Remembering what I bought the day before, I knelt down, took off my camera backpack and reached inside my pack to get the toothbrush/toothpaste combo. I removed my mask and held back the overwhelming temptation to gag. I smiled and held out the toothbrush bag, trying to persuade the kids that I was harmless and that I had a present for them. The apprehensive children reluctantly came out with the reassurance of their mother that it was ok. After glancing at their mother for encouragement they slowly emerged.  With a warm, welcoming smile I handed both of them a toothbrush and knelt down to their level to make them feel more comfortable.

Both the children examined the toothbrush and toothpaste the same way that a geologist would inspect a stone he thought could be gold. Looking back up at me, the toddler thrust the present back to me, anxiously wanting me to open it for her as her brother looked on. I unwrapped the contents, flung the plastic package on the ground and put some toothpaste on the toothbrush. Handing back the toothbrush to her, she examined it once again and gazed at me the same way a baffled student would look at a test that seemed to be written in gibberish. It then dawned on me: She had never seen a toothbrush and had no clue what it was! Showing her what to do, I smiled while opening my mouth and had her do the same. For the next few minutes I proceeded to conduct a tooth-brushing 101 lesson.

With my two new friends, they took my hand and led me around the dump, introducing me to their family and friends and helped me hand out the rest of my loot. I had the heart
warming feeling that Santa Clause must have when he drops off presents for children that
 don’t have anything. With my new found entourage, they happily played with their new toys and went about as if I was not even there. It was so amazing to see that even though 
these kids had absolutely nothing that they were happy. They didn’t have any dolls for
 comfort or any TV, video games or electricity for that matter to keep them entertained.  
They had the pleasure of breathing in the toxic fumes of degrading trash and playing
 jump rope with rubber bands strewn together. I parked myself in the rubbish with the
 kids with the great feeling of knowing that I helped out in a small way to make their lives
 just a little better.

After snapping off a few pictures and waiving my farewells to my new friends, I tearfully
returned to my carriage and headed back to my hotel. Before departing for the hotel, my
 driver turned around and asked, “My friend, you want gun, girl or ganja”?

Tyler Brooks

Tyler Brooks was born and raised in the small town of Bailey, near South Park in Colorado. After his first trip abroad to Japan when he was ten years old, he has had the travel bug and since then, has spent his life planning and going on trips. He recently found his talent as a photographer. His beautiful photography is available for sale at www.ttbphotography.smugmug.com

5 responses to “Dump Life in Cambodia

  1. Its a great story Tyler, you were very adventerous to go there. I’m always surprised how adaptive the human spirit can be- good on you for being one of the few good pleople about. I’m sure the ltlle kids still remember your visit, their visit from Santa.

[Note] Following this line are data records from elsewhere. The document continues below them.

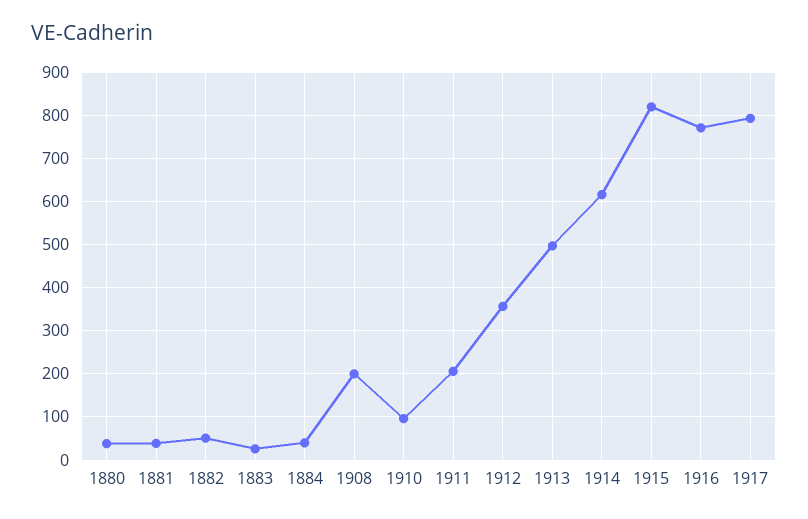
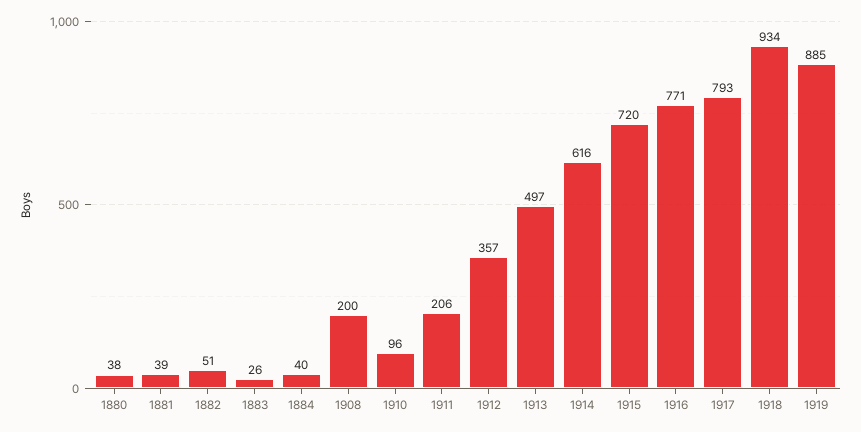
1915: 820 -> 720
1918: none -> 934
1919: none -> 885

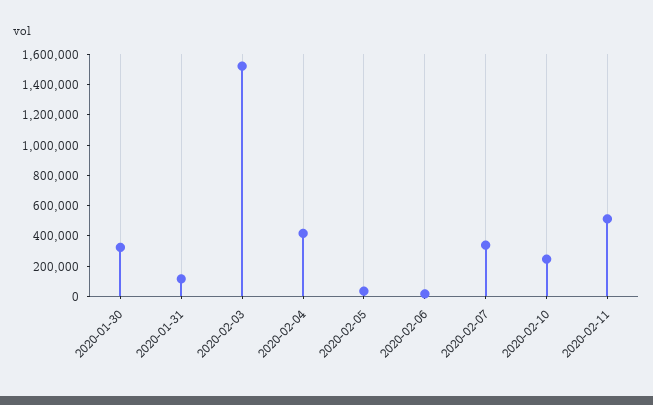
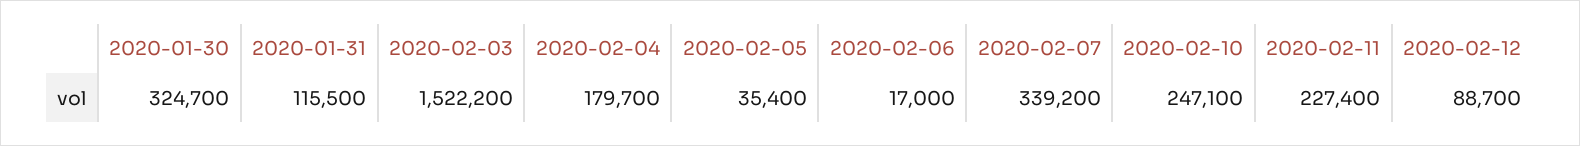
2020-02-04: 400000 -> 179700
2020-02-11: 500000 -> 227400
2020-02-12: none -> 88700

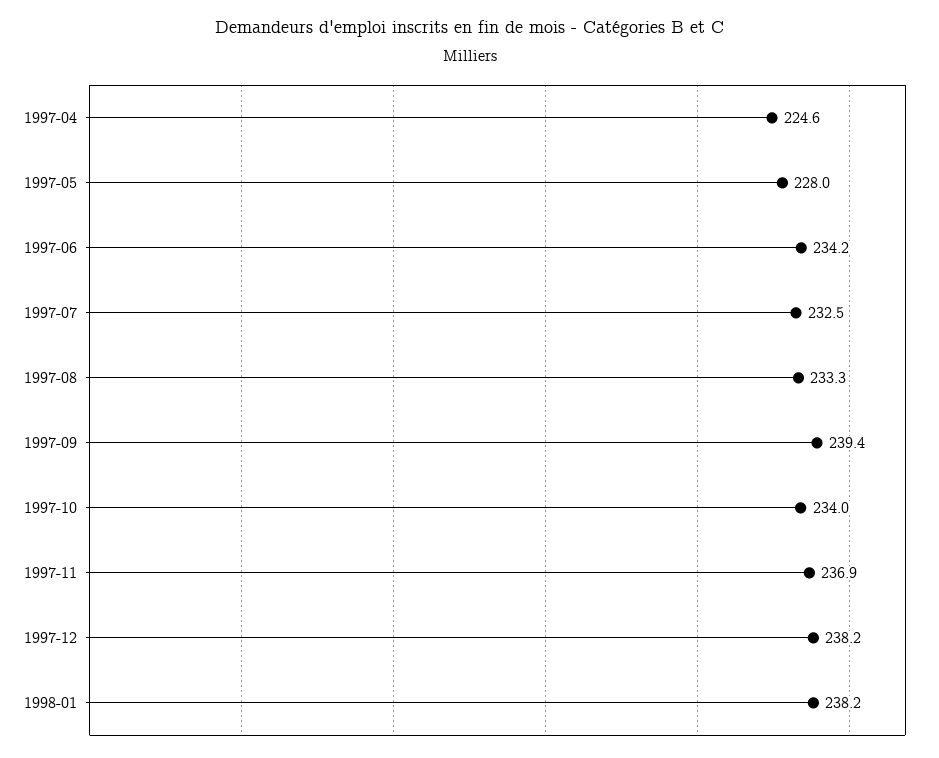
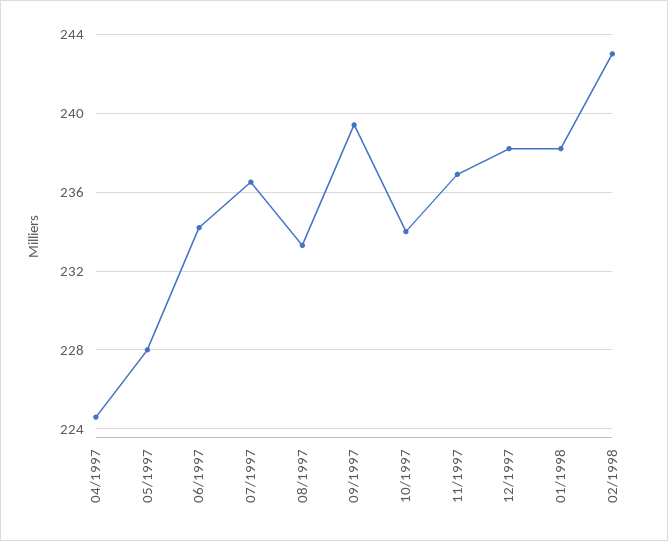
1997-07: 232.5 -> 236.5
02/1998: none -> 243

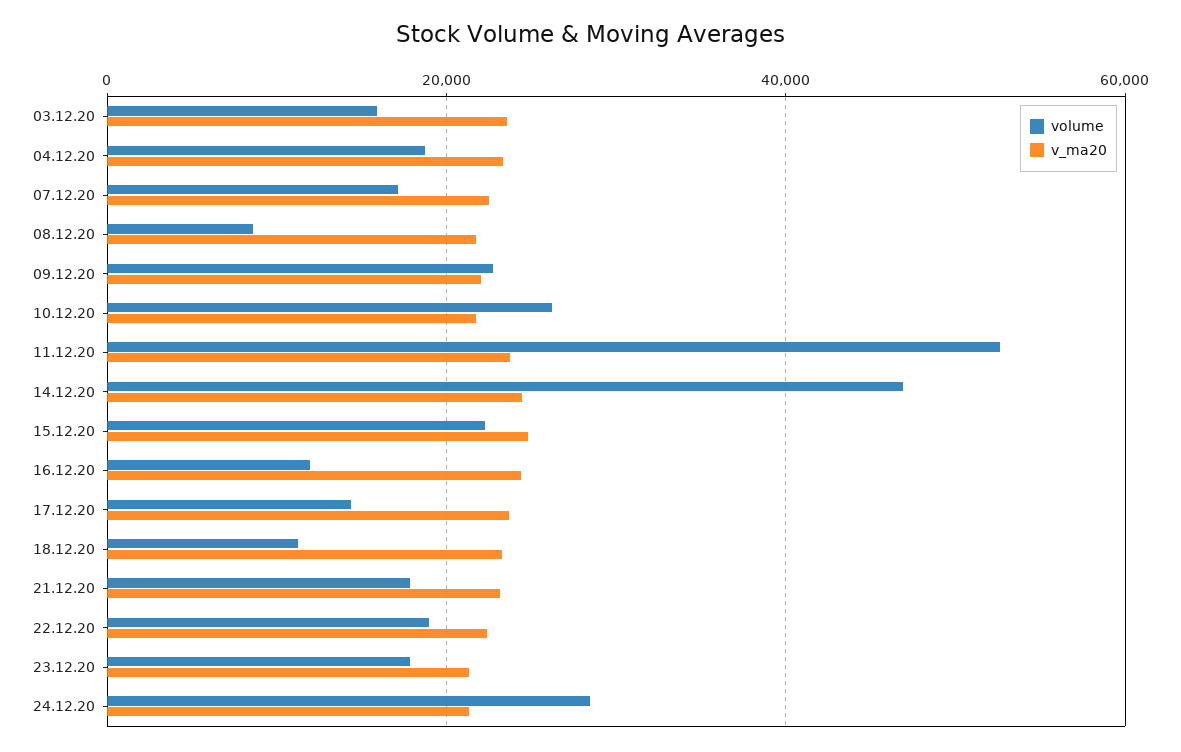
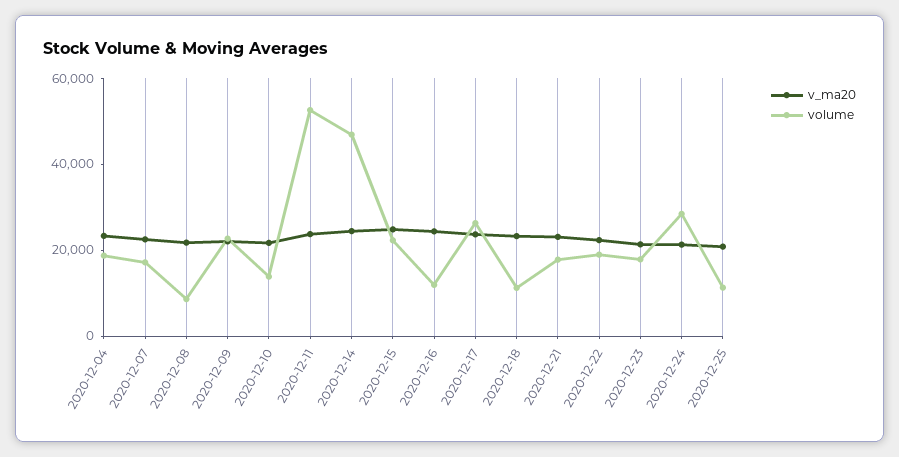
volume, 03.12.20: 16000 -> none
v_ma20, 03.12.20: 24000 -> none
volume, 10.12.20: 26000 -> 15000
volume, 17.12.20: 14000 -> 25000
v_ma20, 2020-12-25: none -> 20000
volume, 2020-12-25: none -> 10000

  2. Wow Tyler, awesome job. I remember reading the draft of this and how riveting it was, I see you’ve edited a few things here and there which definitely make the story flow better. I do see some minor typos, but alas we all have those. In addition I have to say that I love the pictures you chose, even the one of human remains. They really make you feel the experience. Keep up the good work bro!

  3. whoa.. i have heard about stung meanchey but have never been brave enough to go there. i don’t think my relatives in cambodia would bring me there either. thanks so much for sharing your story, and also the story of the family that lives there. it’s really heartbreaking to hear that families live in that type of condition… it only infuriates me more to see that a country would allow families to be living in a garbage dump.

    and the fact that you were standing near those remains.. ugh.. so disturbing and haunting. i wonder who the remains belonged to, what kind of life they lived, and how they ended up there. sad.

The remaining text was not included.